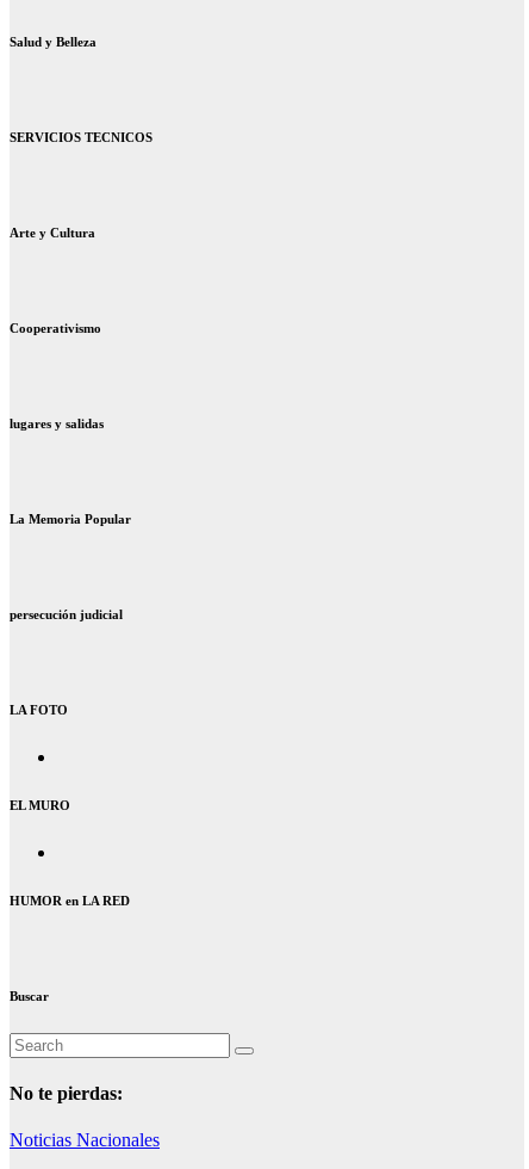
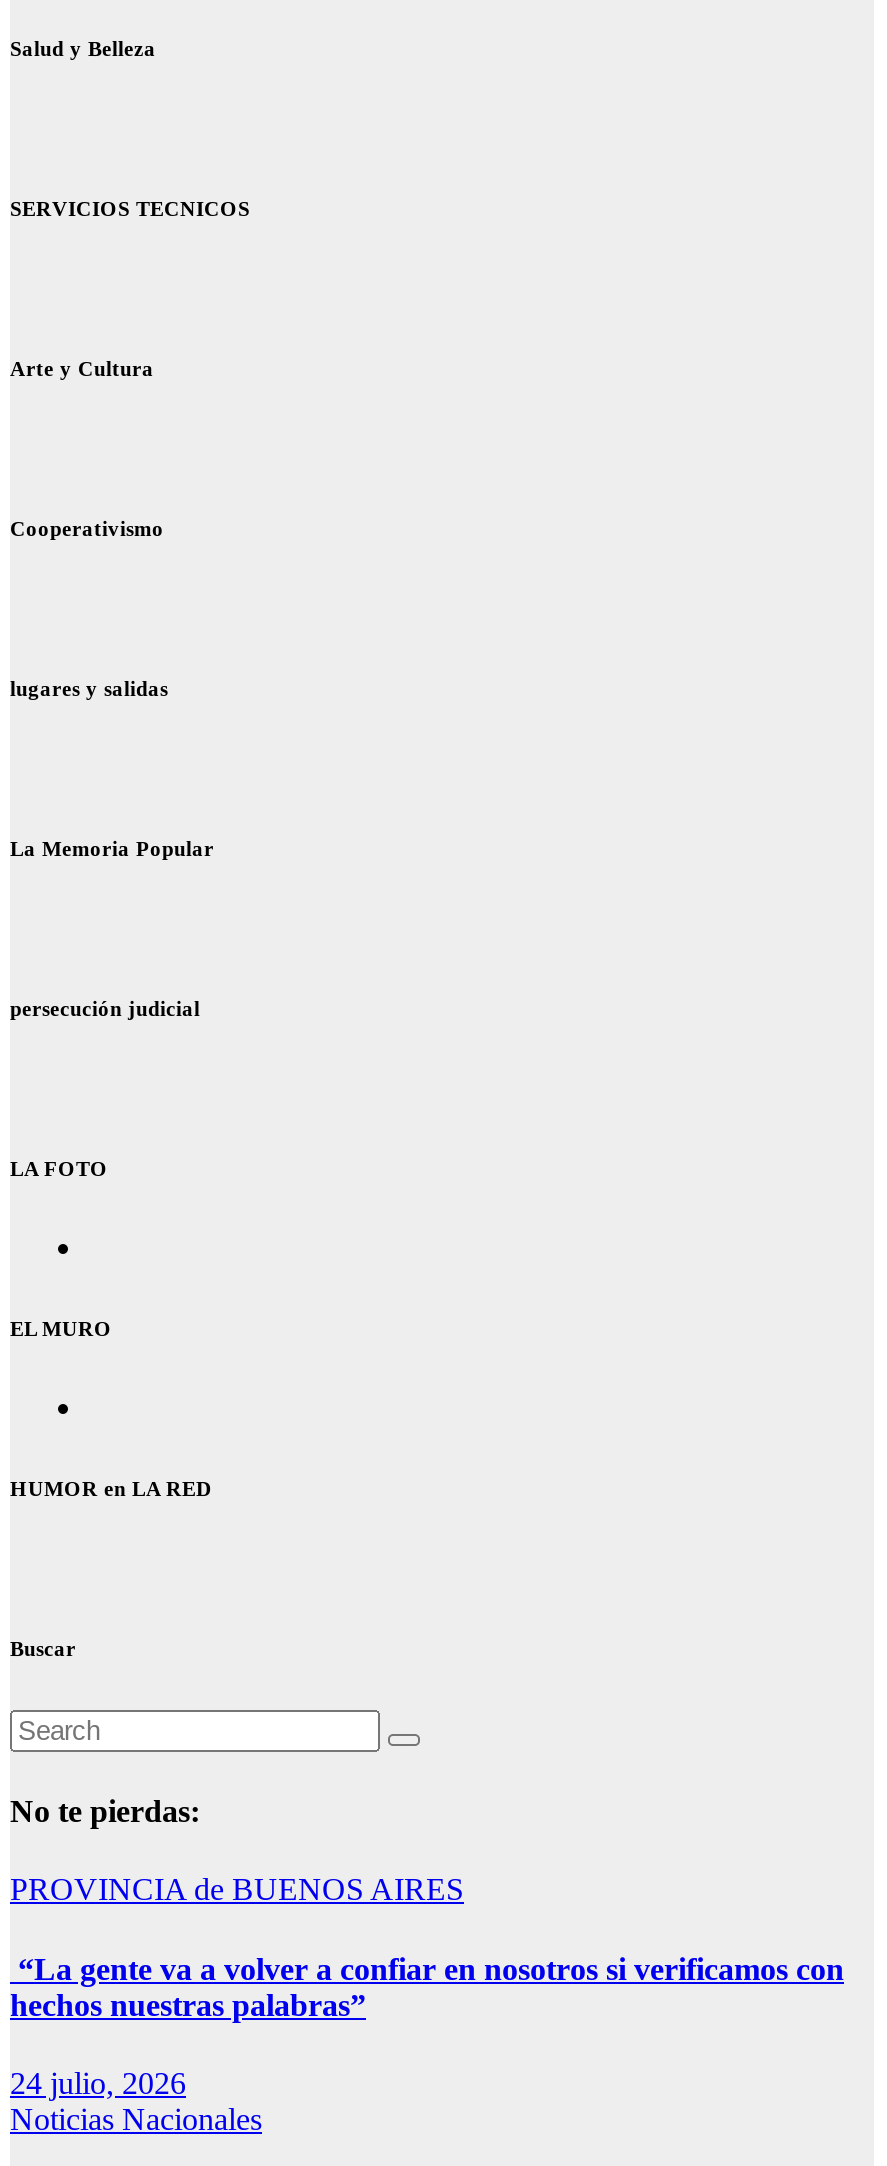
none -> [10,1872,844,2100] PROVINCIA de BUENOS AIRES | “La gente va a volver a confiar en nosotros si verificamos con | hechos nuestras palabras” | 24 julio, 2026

--

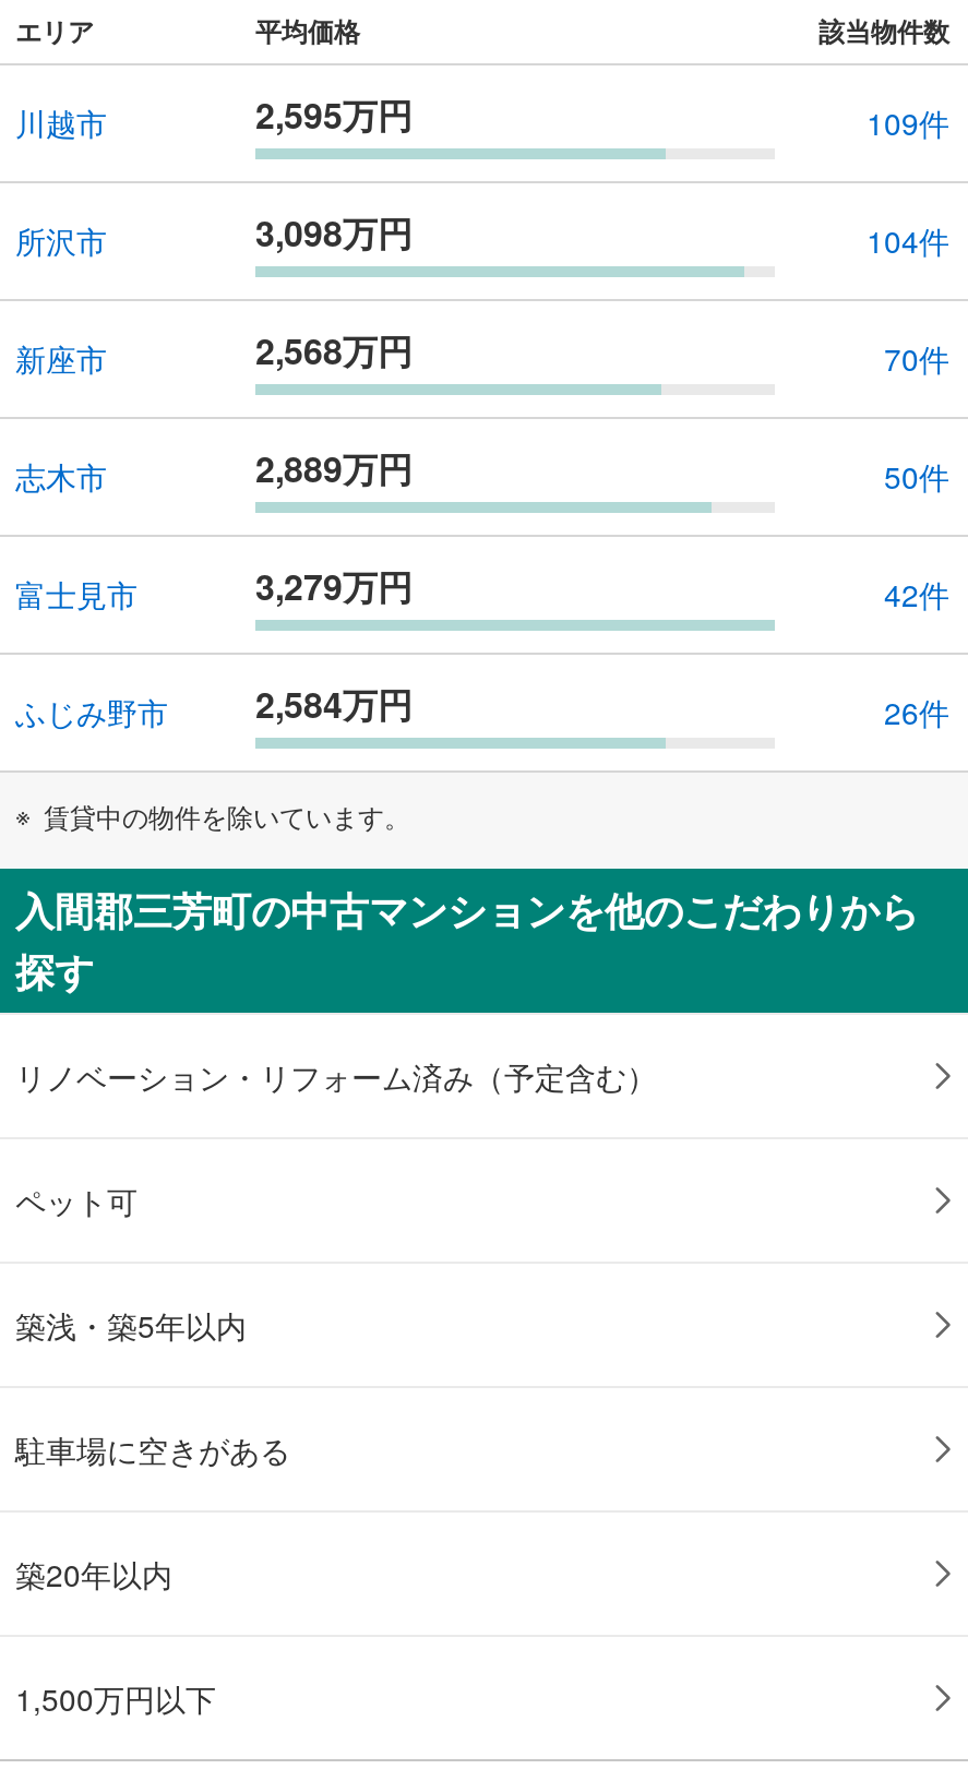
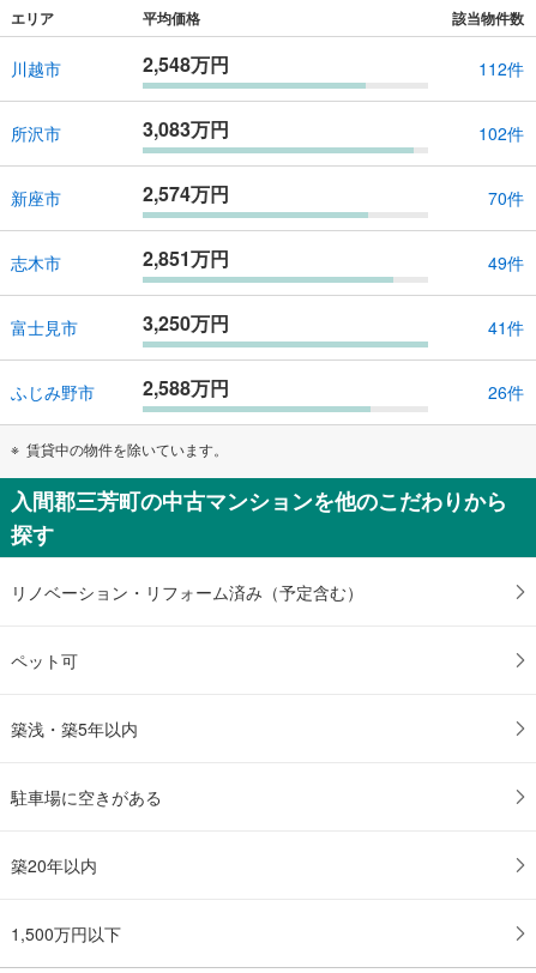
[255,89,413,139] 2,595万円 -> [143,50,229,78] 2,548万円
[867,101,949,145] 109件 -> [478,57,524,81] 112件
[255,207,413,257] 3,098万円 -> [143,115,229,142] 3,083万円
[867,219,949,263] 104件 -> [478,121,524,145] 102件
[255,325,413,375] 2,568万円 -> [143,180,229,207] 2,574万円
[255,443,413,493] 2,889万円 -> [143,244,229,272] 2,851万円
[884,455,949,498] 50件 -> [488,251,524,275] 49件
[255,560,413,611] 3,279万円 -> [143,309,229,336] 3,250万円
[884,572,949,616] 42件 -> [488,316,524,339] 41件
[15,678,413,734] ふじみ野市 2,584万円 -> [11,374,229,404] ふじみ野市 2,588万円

▶ _Work instructions_: The exact lines of the material above starting at the one that contains "[255,560,413,611] 3,279万円 ->" and ending at the one that contains "[15,678,413,734] ふじみ野市 2,584万円" are what to retype; leave out everything else.

▶ _Result of the exercise_:
[255,560,413,611] 3,279万円 -> [143,309,229,336] 3,250万円
[884,572,949,616] 42件 -> [488,316,524,339] 41件
[15,678,413,734] ふじみ野市 2,584万円 -> [11,374,229,404] ふじみ野市 2,588万円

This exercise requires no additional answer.